| WHAT YOU SHOULD DO |
Stop after the line holding "font-weight: normal ->". Repeat exactly every line before it in the records below, that line too, and leave out the pictures.

| TASK MATERIAL |
____

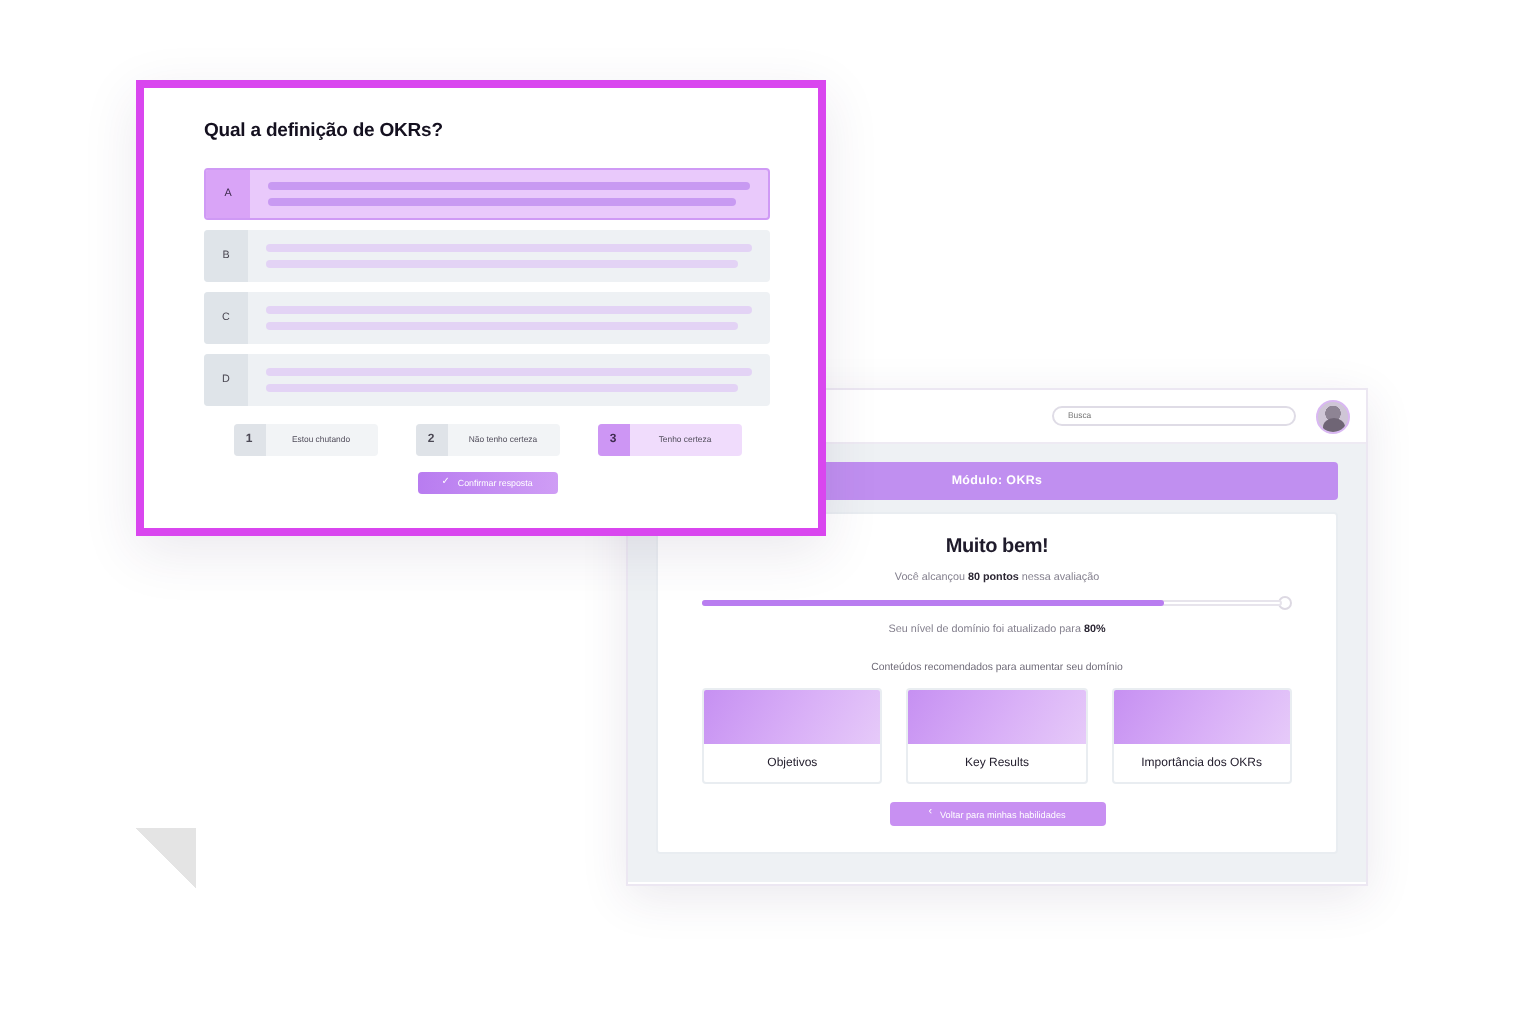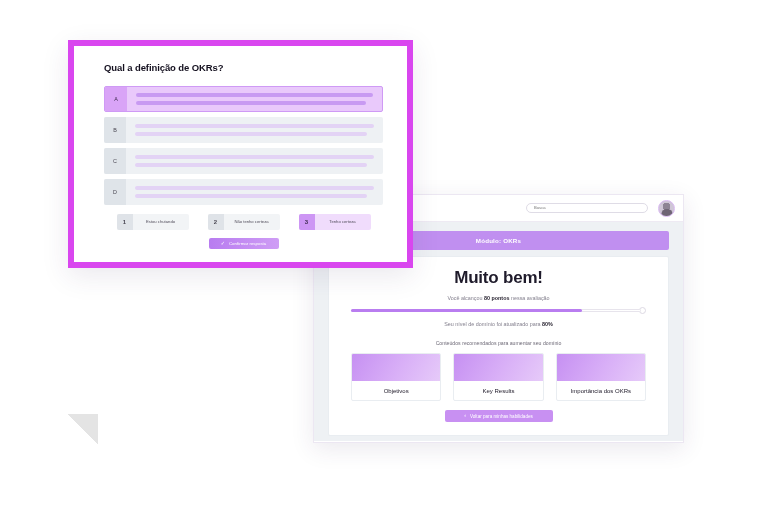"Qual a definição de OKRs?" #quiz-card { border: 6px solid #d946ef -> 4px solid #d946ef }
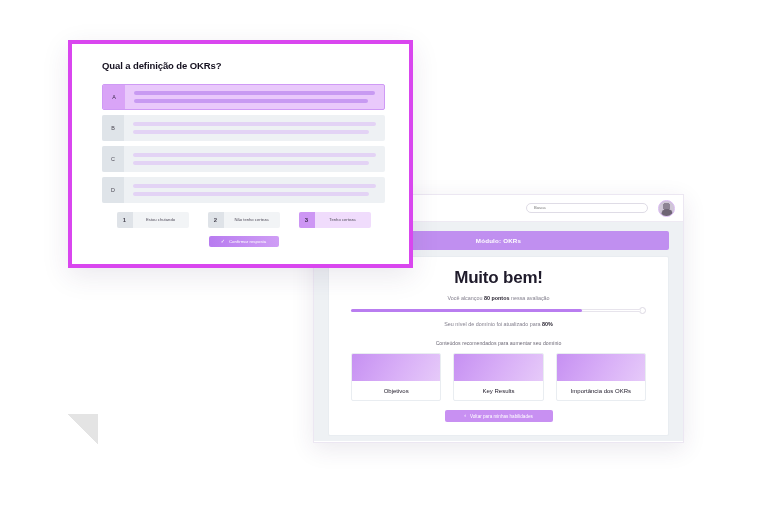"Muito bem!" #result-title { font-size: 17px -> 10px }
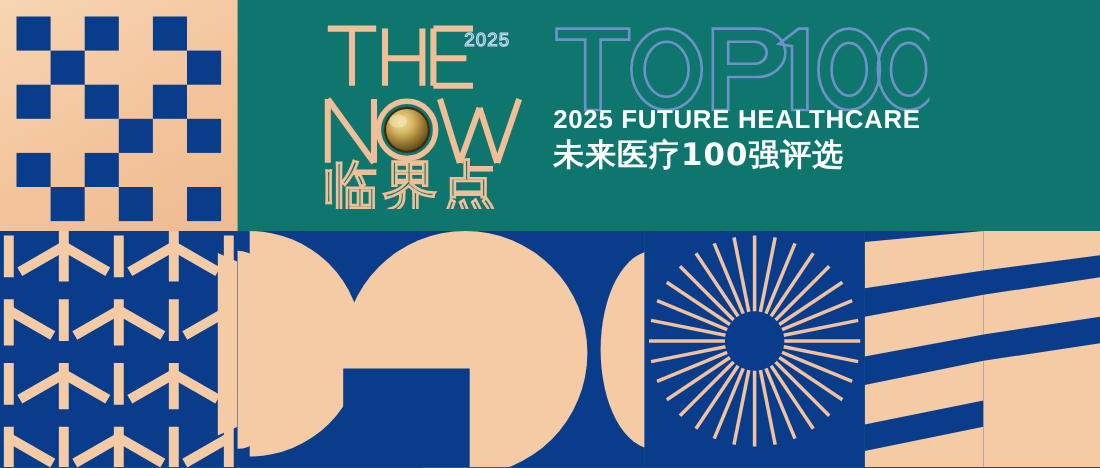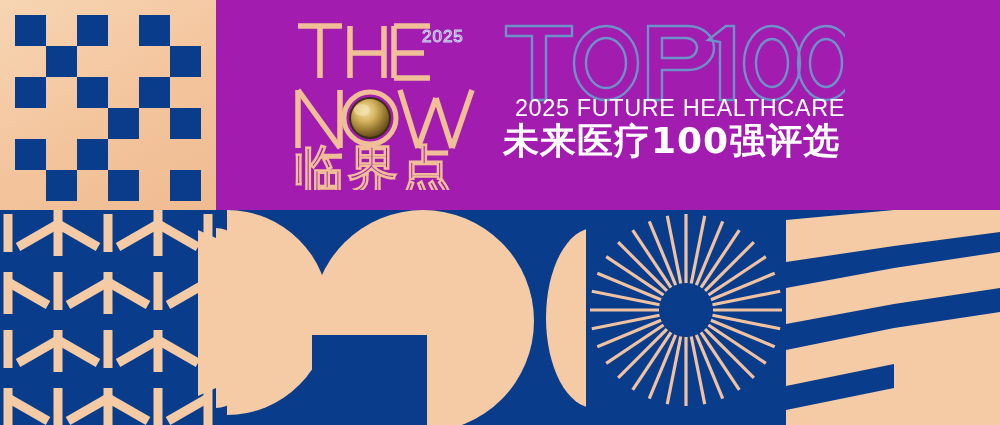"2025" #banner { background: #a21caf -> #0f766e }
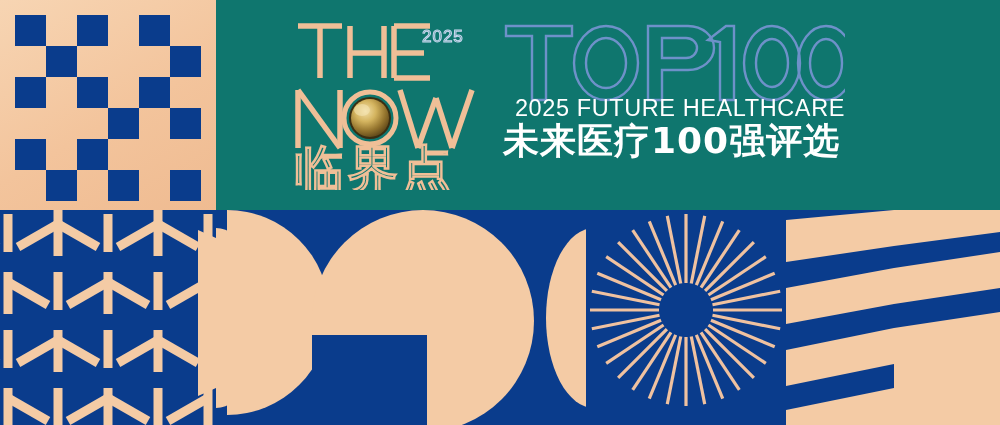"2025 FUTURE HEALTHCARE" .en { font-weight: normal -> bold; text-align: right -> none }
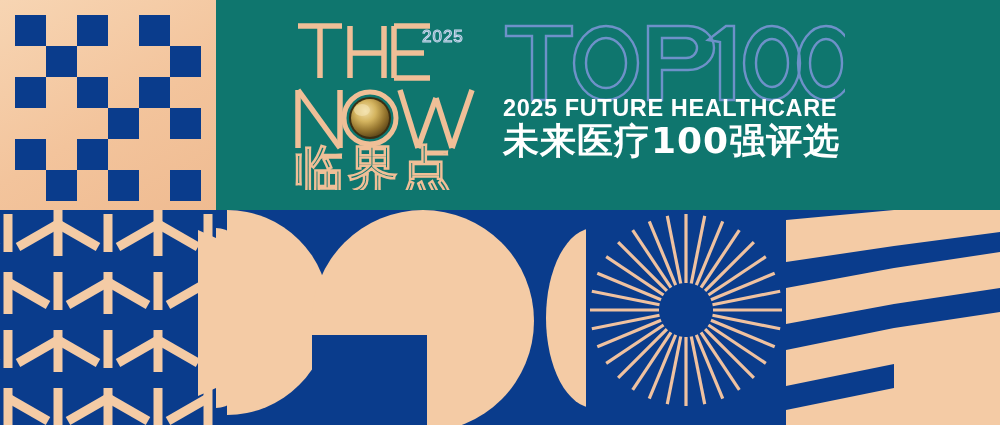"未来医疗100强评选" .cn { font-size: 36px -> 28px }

____

| EXERCISE RESULT |
"Qual a definição de OKRs?" #quiz-card { border: 6px solid #d946ef -> 4px solid #d946ef }
"Muito bem!" #result-title { font-size: 17px -> 10px }
"2025" #banner { background: #a21caf -> #0f766e }
"2025 FUTURE HEALTHCARE" .en { font-weight: normal -> bold; text-align: right -> none }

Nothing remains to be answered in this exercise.